Amos Oz était un pacifiste mais il n’était pas naïf.
J’aime sa métaphore de l’immeuble.
Le Moyen-Orient est un grand immeuble.
Israël n’y a qu’un petit deux-pièces, dont elle se veut propriétaire.
Le seul compromis que lui accordent les autres copropriétaires, les État arabes, c’est d’être un simple locataire avec un bail limité et reconductible sous conditions.
“Le peuple juif mène une guerre suprêmement juste, qui est l’idée sioniste : être un peuple libre dans notre pays. Ne pas avoir de maîtres. Ne pas être une minorité. Ne pas être persécuté. Ne pas faire l’objet de discrimination.
Nous faisons la guerre parce que nous voulons juste deux-pièces dans l’immeuble, aux dépens de notre voisin”.
Un voisin, à qui il a été proposé un autre deux-pièces, et qui a refusé. C’est un quatre-pièces qu’il veut ou rien. Il a demandé notre expulsion.
“Si le peuple juif ne possédait un grand et puissant bâton, nul d’entre nous ne serait là, nous serions morts, nous serions de toute façon empêchés par la force d’être ici. Nous sommes ici parce nous avons un gros bâton”.
…
Lors de la première intifada en 1987, Itzhak Rabin, avait donné l’ordre aux forces de police de “briser les os” des manifestants palestiniens.
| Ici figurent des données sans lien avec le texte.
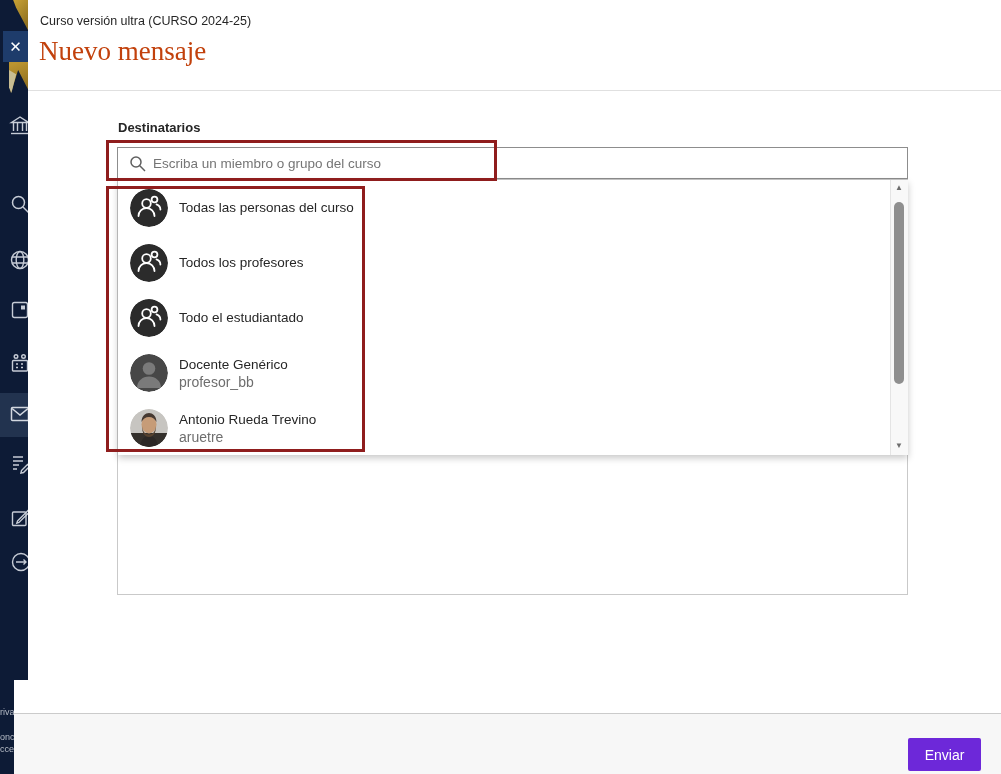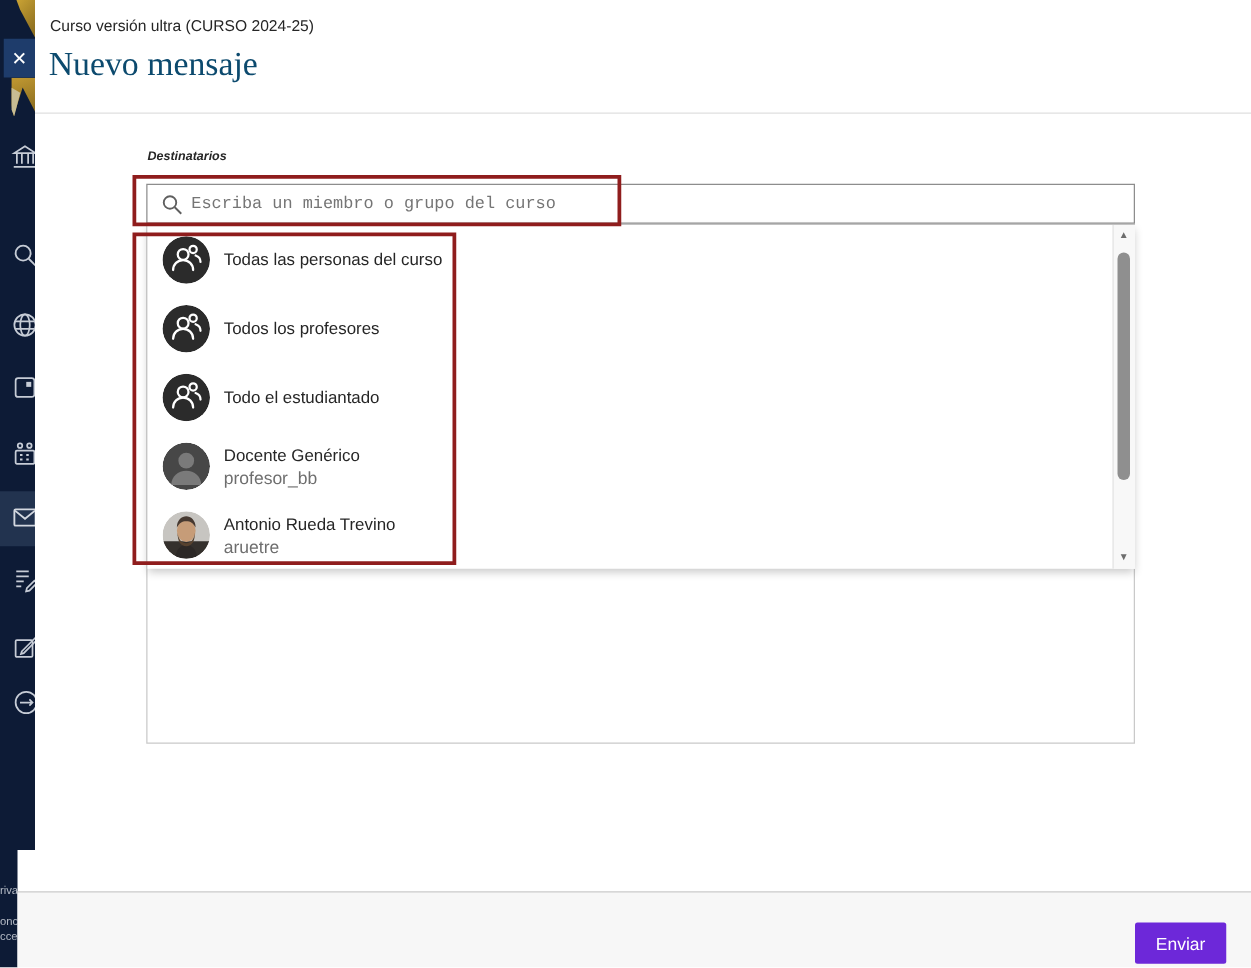"Nuevo mensaje" .page-title { color: #0c4a6e -> #c2410c }
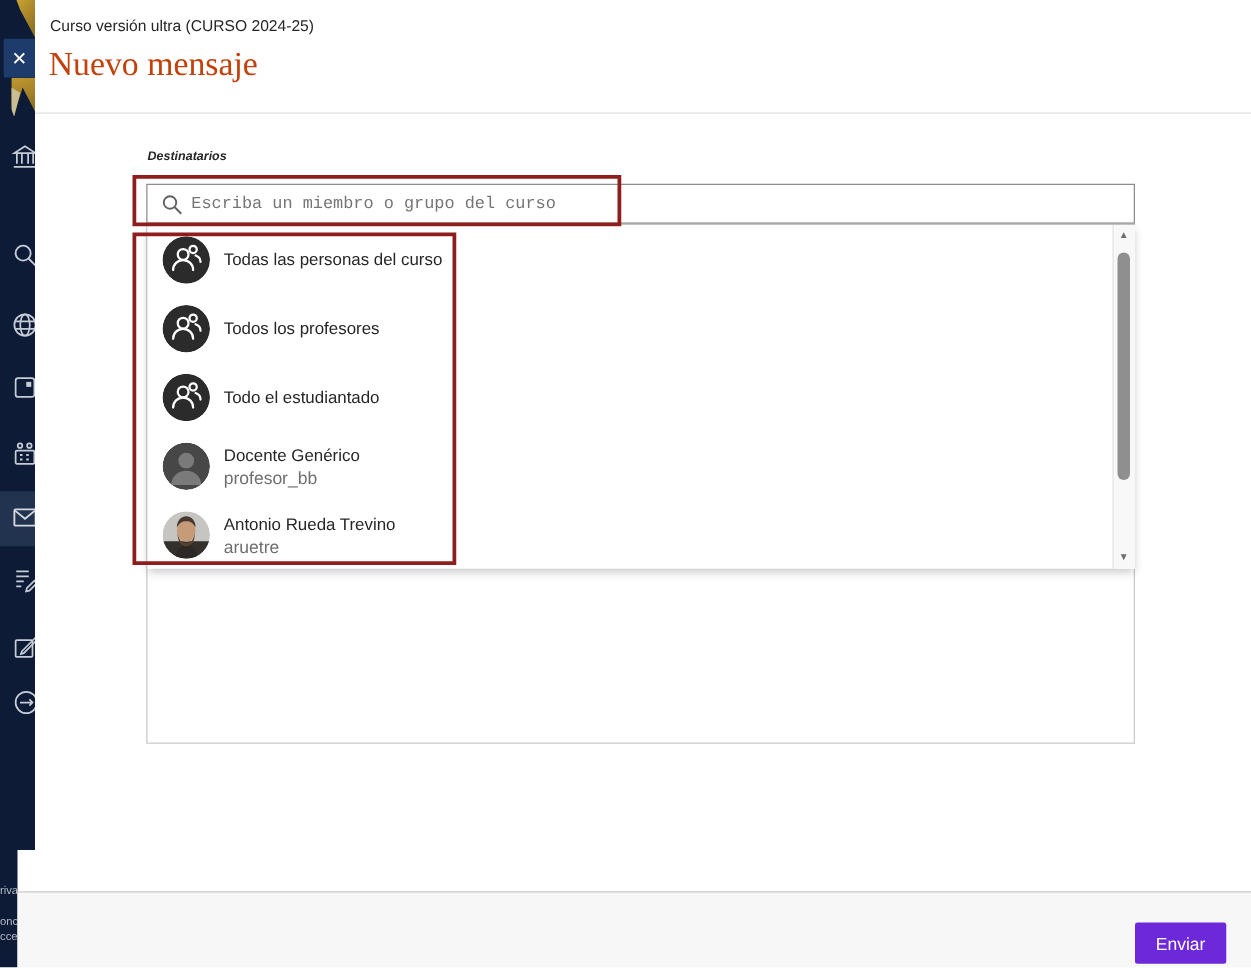"Destinatarios" .recipients-label { font-size: 10px -> 13px; font-style: italic -> none }
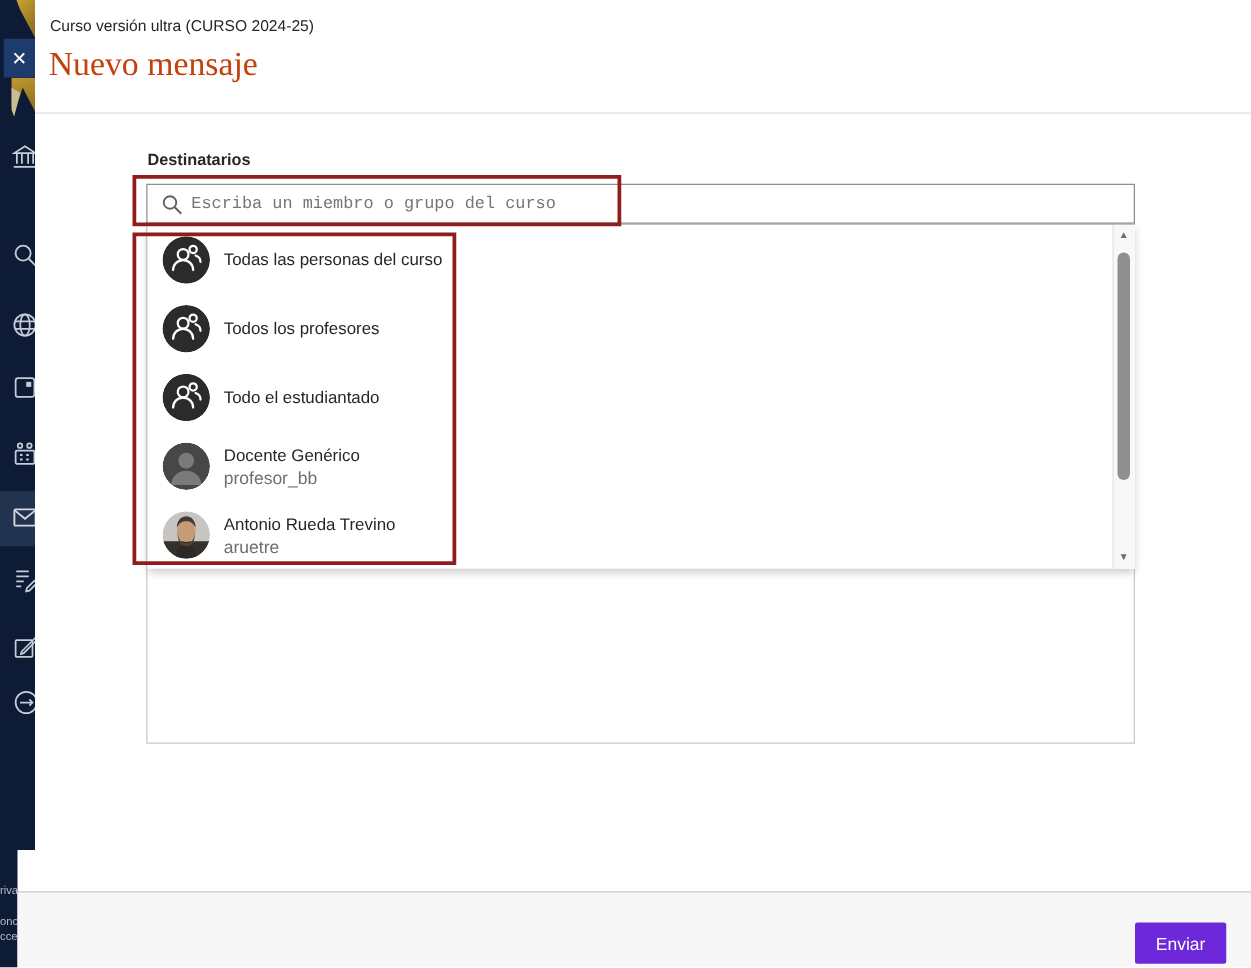"Escriba un miembro o grupo" .search-input { font-family: Liberation Mono, monospace -> Liberation Sans, sans-serif }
Il n’était pas encore cette icône pacifiste, et je me souviens que la presse internationale l’avait cloué au pilori, bien pire que Netanyahu aujourd’hui.
Rabin était un militaire mais, à la différence de Netanyahu, c’était aussi un véritable homme d’état pour qui l’intérêt de la nation passait avant son intérêt propre.
Il avait compris que la situation ne pouvait pas rester figée dans le désespoir de deux peuples.
À Jérusalem, où je vivais, j’écoutais à la radio en boucle, les informations désespérantes et la chanson de Sy Heyman יורים ובוכים, “Tirer et pleurer”. Nous sommes obligés de faire la guerre. De tirer puis de pleurer les victimes innocentes.
La suite a été les Accords d’Oslo, puis l’assassinat de Rabin par un extrémiste juif le 4 novembre 1995.
…
J’étais en voiture, le 4 novembre 1995, quand j’ai appris la mort de Rabin.
Je me suis arrêté sur le bas-côté, et j’ai pleuré.
Jusqu’à aujourd’hui, nous payons les conséquences de cet assassinat.
Nous voulons juste un deux-pièces dans cet immeuble, pas plus.
Il faut convaincre le reste de la famille que nous n’aurons pas plus grand.
Il faut que les autres copropriétaires nous acceptent et que nous puissions, enfin, déposer notre gros bâton.